Some quick Googling indicates that approximately 40% of the IDF’s conscript soldiers were female as of 2021, comprising 25% of officers and 18% of combat soldiers. The latter two numbers, and especially the last one, are shockingly high to me. I had been under the impression that the IDF’s female conscripts were overwhelmingly shunted away into positions where a whole lot of things would need to go very unexpectedly wrong before there was any significant chance of them facing real combat. And, to be fair, it seems like in the case of that garrison, a whole lot of things did go very unexpectedly wrong. Still, it’s insane to me that a country with such overwhelmingly security concerns and so many threats surrounding it would put literally any important responsibility in the hands of female soldiers.

I’ve always been under the vague impression that the IDF’s inclusion of so many female soldiers was mostly a PR ploy; filling their ranks with photogenic young women makes people more likely to feel positively-inclined and prescribe towards it.
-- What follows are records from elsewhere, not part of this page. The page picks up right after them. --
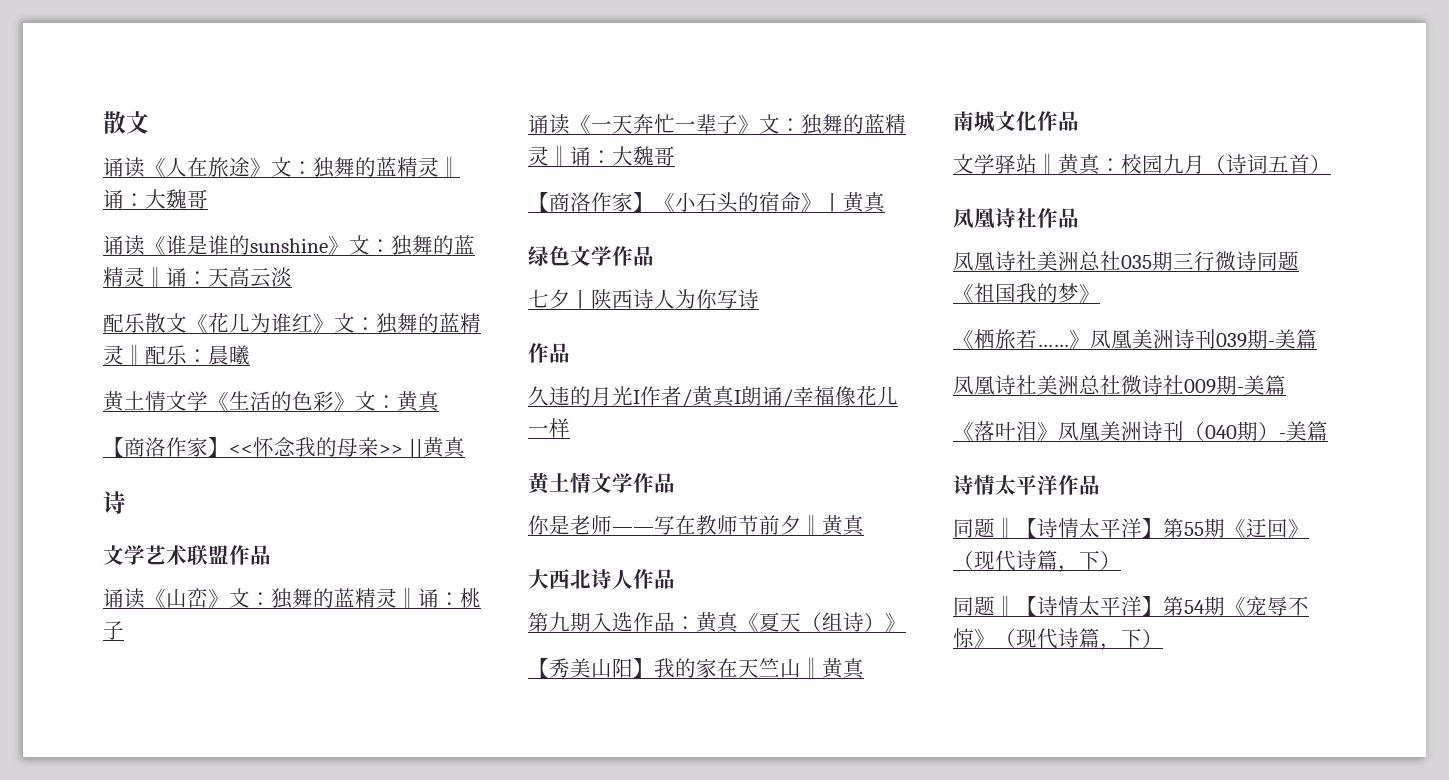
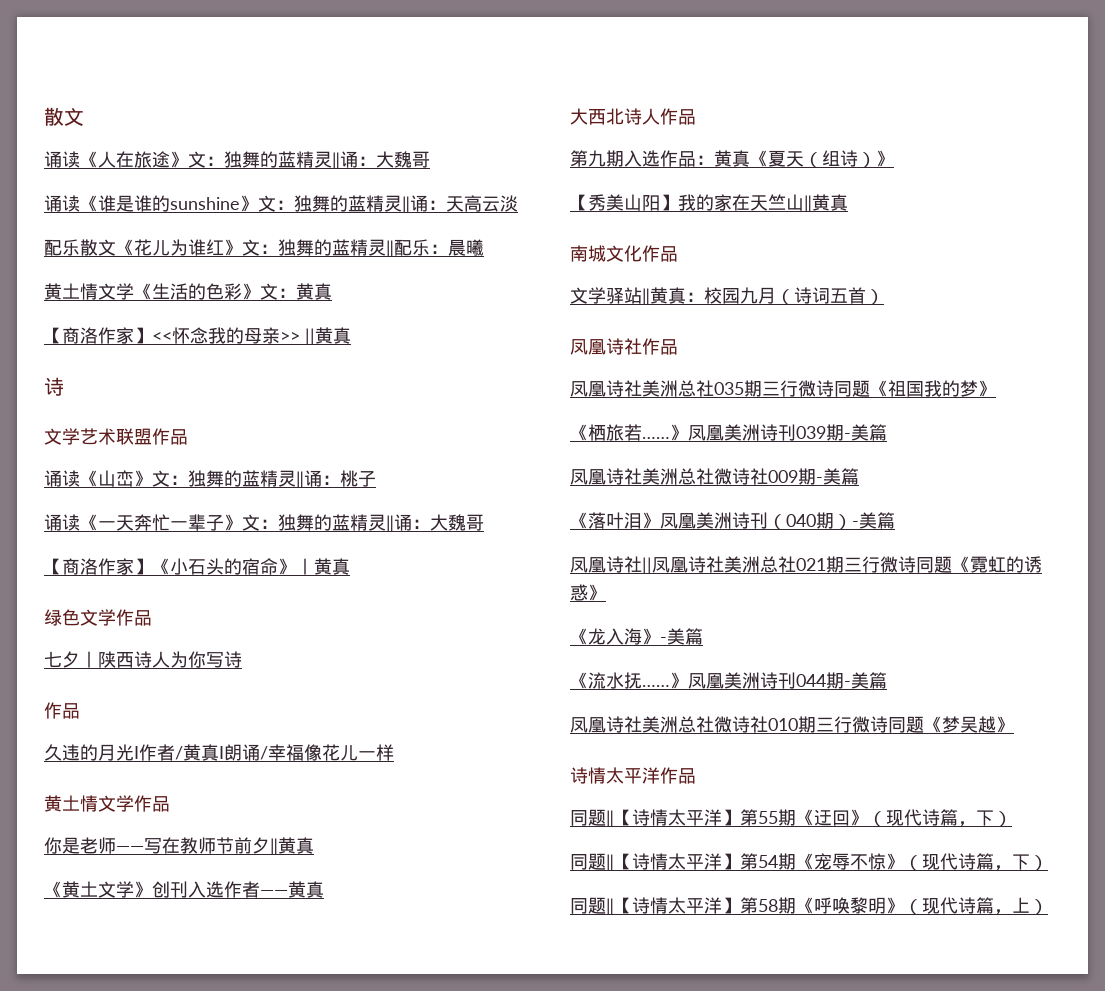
(864, 525) none -> [44,881,324,898] // 《黄土文学》创刊入选作者——黄真
(1328, 431) none -> [570,556,1042,574] [570,584,606,601] [570,628,703,645] [570,672,887,689] [570,716,1014,733] // 凤凰诗社||凤凰诗社美洲总社021期三行微诗同题《霓虹的诱惑》 // 《龙入海》-美篇 // 《流水抚……》凤凰美洲诗刊044期-美篇 // 凤凰诗社美洲总社微诗社010期三行微诗同题《梦吴越》
(1163, 638) none -> [570,897,1048,915] // 同题‖【诗情太平洋】第58期《呼唤黎明》（现代诗篇，上）

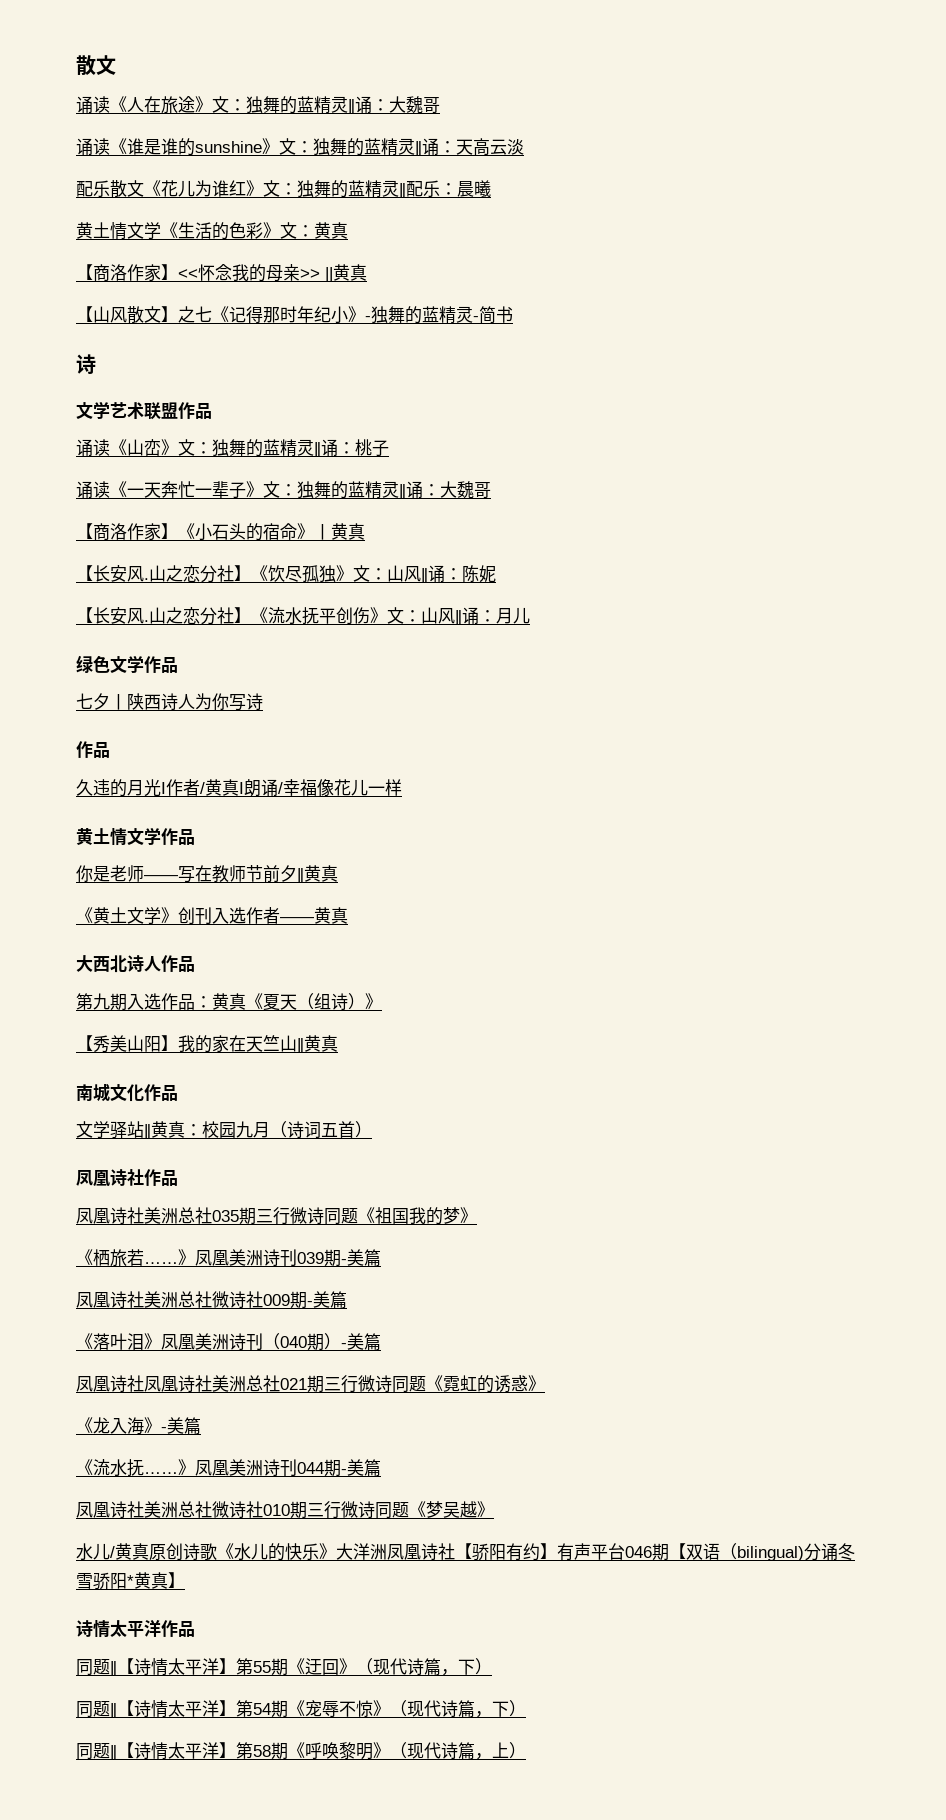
(351, 335) none -> [76,306,513,324] // 【山风散文】之七《记得那时年纪小》-独舞的蓝精灵-简书
(350, 566) none -> [76,565,496,583] [76,607,530,625] // 【长安风.山之恋分社】《饮尽孤独》文：山风‖诵：陈妮 // 【长安风.山之恋分社】《流水抚平创伤》文：山风‖诵：月儿
[642,557,652,574] || -> (144, 1383) none
(1014, 724) none -> [76,1543,855,1561] [76,1572,185,1590] // 水儿/黄真原创诗歌《水儿的快乐》大洋洲凤凰诗社【骄阳有约】有声平台046期【双语（bilingual)分诵冬雪骄阳*黄真】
It also allows them to circulate photos of busty women in camo wielding large guns, an archetype which seems to have significant (and, to me, inexplicable) appeal to a certain segment of the American mainstream right. The thought that these smiling young women could actually be sent to the front lines to do hand-to-hand urban combat against battle-hardened men is both inconceivable and appalling to me. I would expect most of them to surrender almost immediately if confronted with life-threatening combat situations. The impact on IDF morale of having a substantial number of its female soldiers captured or killed seems like it would be catastrophic, to say nothing of its practical strategic effects.
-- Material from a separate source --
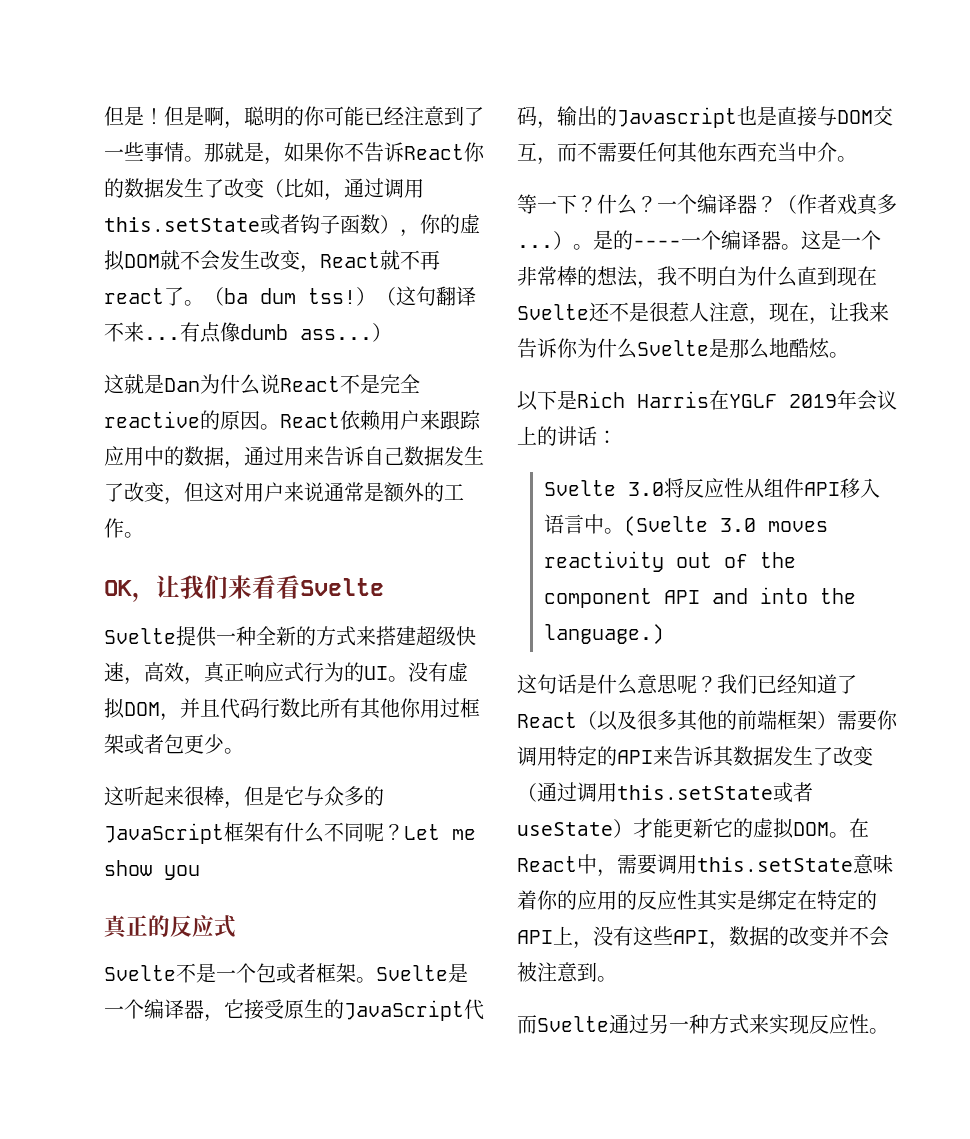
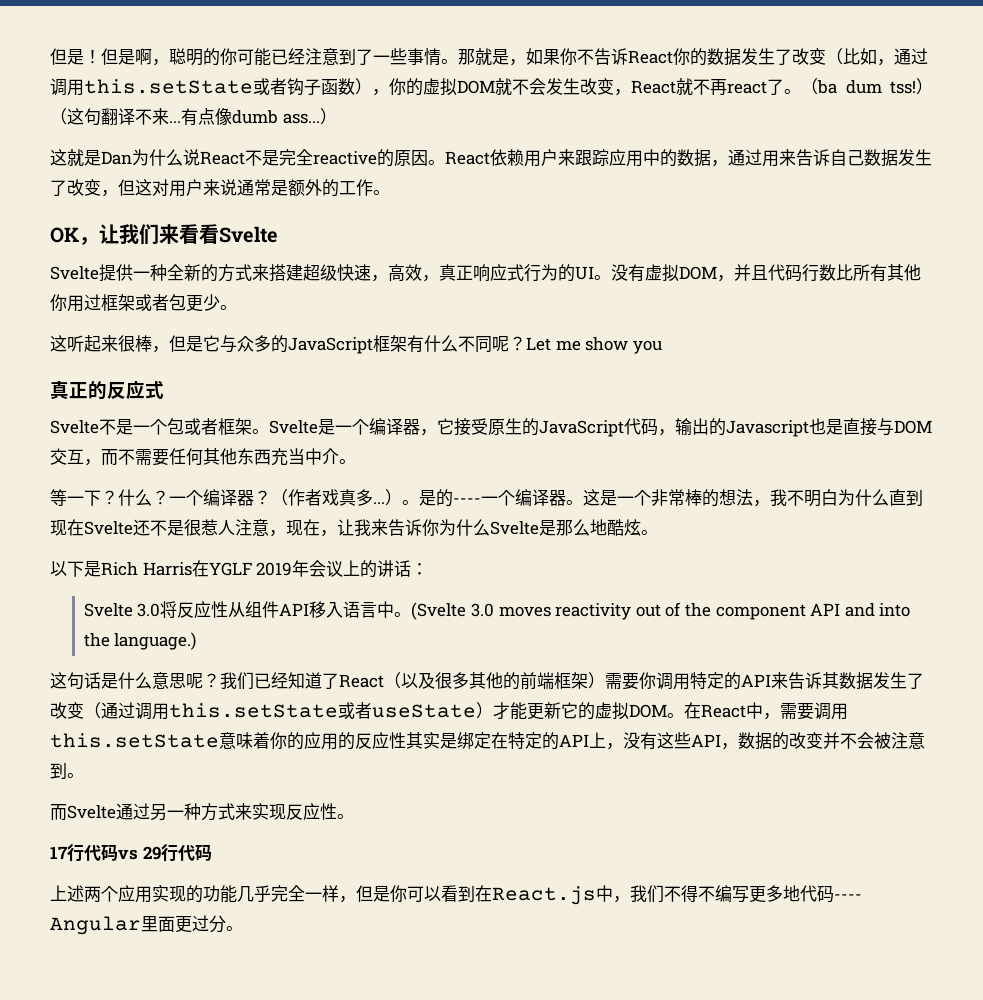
(889, 1031) none -> [50,844,212,862] [50,885,862,905] [50,915,243,935] // 17行代码vs 29行代码 // 上述两个应用实现的功能几乎完全一样，但是你可以看到在React.js中，我们不得不编写更多地代码---- Angular里面更过分。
Can anyone offer more insight into the role of women in the IDF, and specifically their role in actual combat operations? Both historically and in terms of what we can expect to see in whatever upcoming operations are going to take place as a result of the current crisis?
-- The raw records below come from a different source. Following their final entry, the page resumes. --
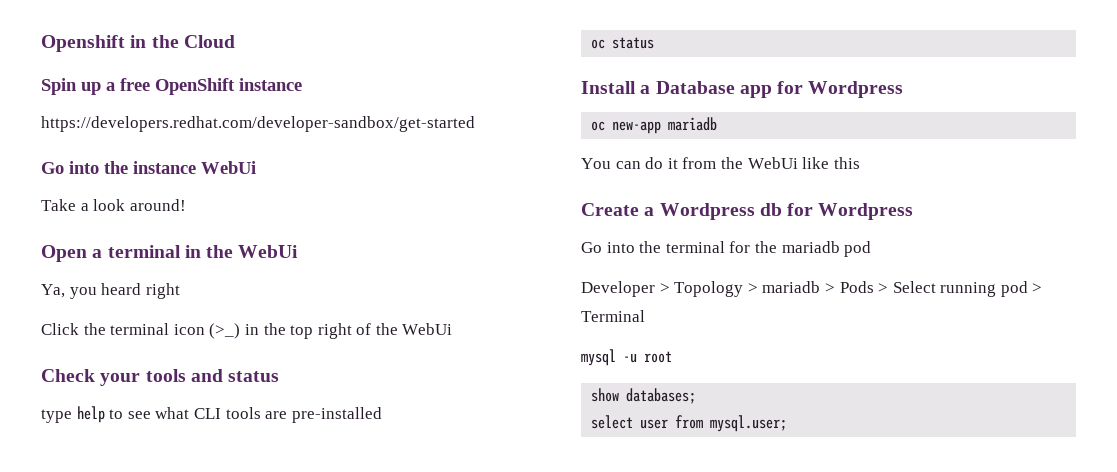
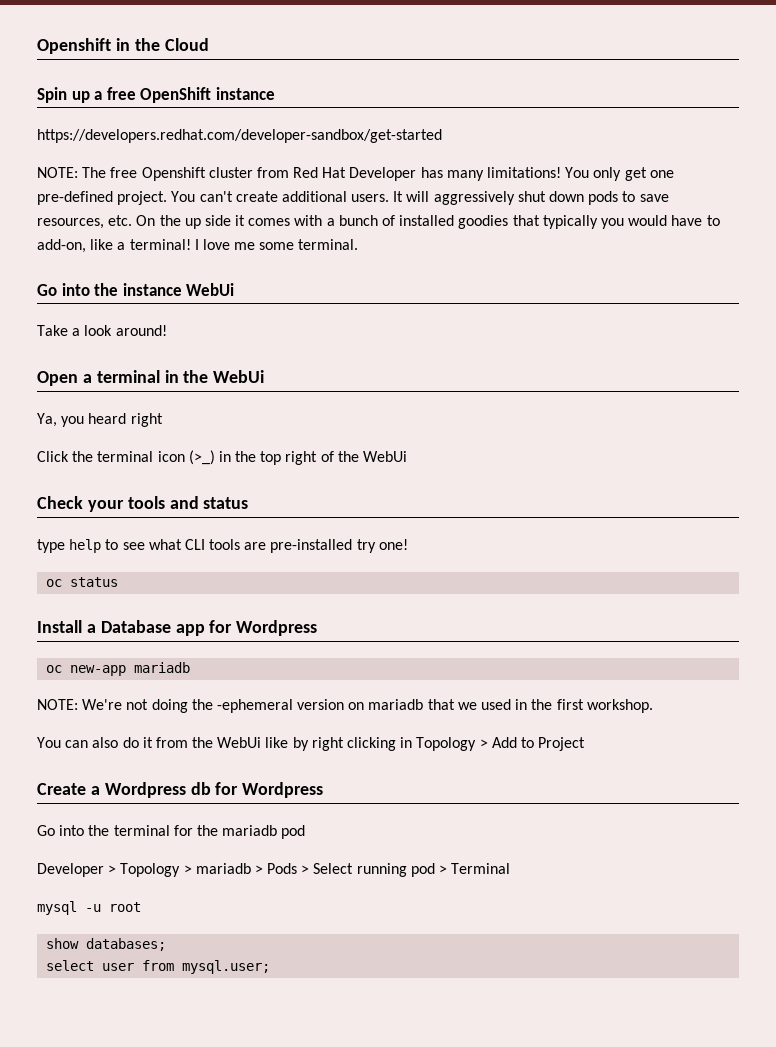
(475, 124) none -> [37,167,674,181] [37,191,669,205] [37,215,720,229] [37,239,359,253] // NOTE: The free Openshift cluster from Red Hat Developer has many limitations! You only get one pre-defined project. You can't create additional users. It will aggressively shut down pods to save resources, etc. On the up side it comes with a bunch of installed goodies that typically you would have to add-on, like a terminal! I love me some terminal.
(382, 415) none -> [356,539,408,553] try one!
(718, 124) none -> [37,699,653,713] // NOTE: We're not doing the -ephemeral version on mariadb that we used in the first workshop.
(641, 165) none -> [92,737,119,748] also
[833,157,860,169] this -> [292,737,586,751] by right clicking in Topology > Add to Project

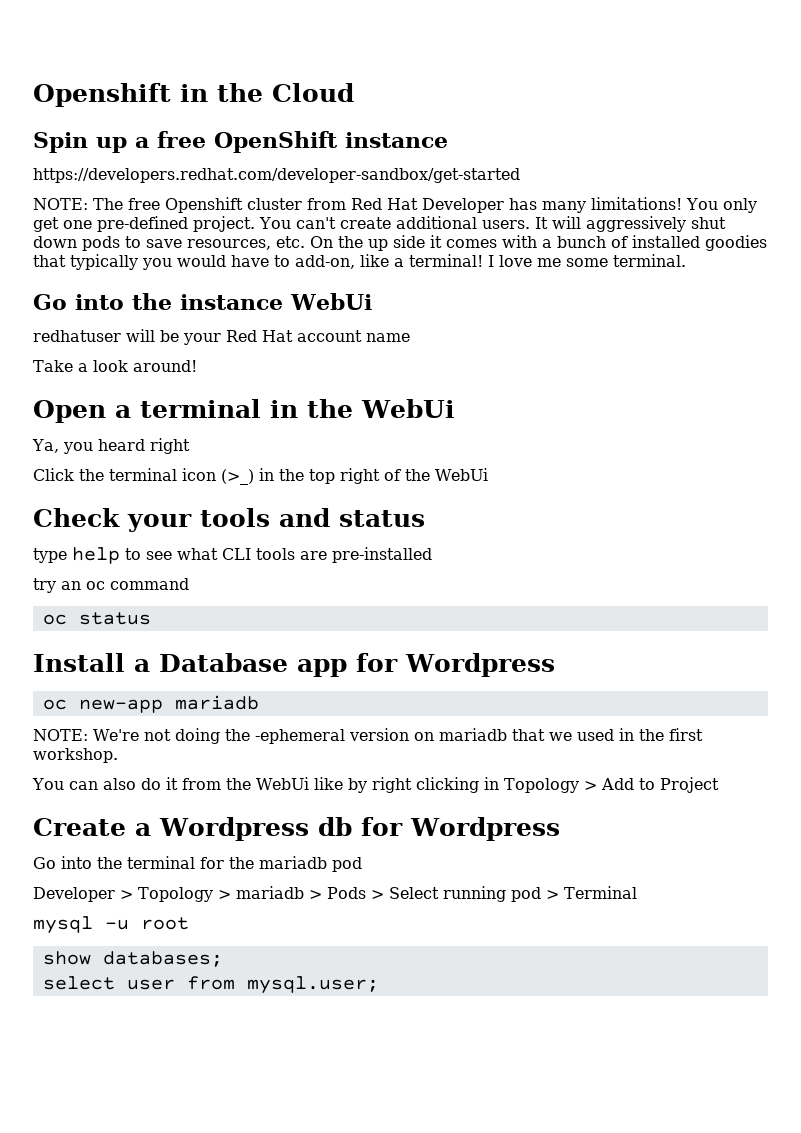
(235, 289) none -> [33,329,410,345] // redhatuser will be your Red Hat account name
[356,539,408,553] try one! -> [33,578,189,593] // try an oc command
From the Israeli point of view, there never was a choice. The women are already in the fight whether they like it or not, might as well teach them to be good at it.

Israel is a tiny place, about the size of New Hampshire. It has porous borders, which due to the settlements, cannot practically be secured. Israel's enemies are visually identical and do not wear uniforms. Violence can, and will, pop up anywhere, and Israel's enemies prefer to target women and children.

Israeli women are combatants, whether they like it or not. Giving them the training, experience, and equipment to deal with that unfortunate fact seems to be the only logical step.

There's a bit of a perversity here though, in that while apparently women cannot be spared from combat, Haredi Jews can. Okay, fair enough if you're in an existential fight for survival and you need all the soldiers you can get, male or female. But for women to be drafted into combat while men stay safe behind them studying the Torah is gross to me.

Unsettling though that might be, there are a lot more women than Haredim. Apparently this was even more true in 1948, and the original exemption only covered a few hundred wordcels scholars. Meanwhile the female conscription excluded mothers and banned women from frontline positions. That was relaxed in the 70s and 80s.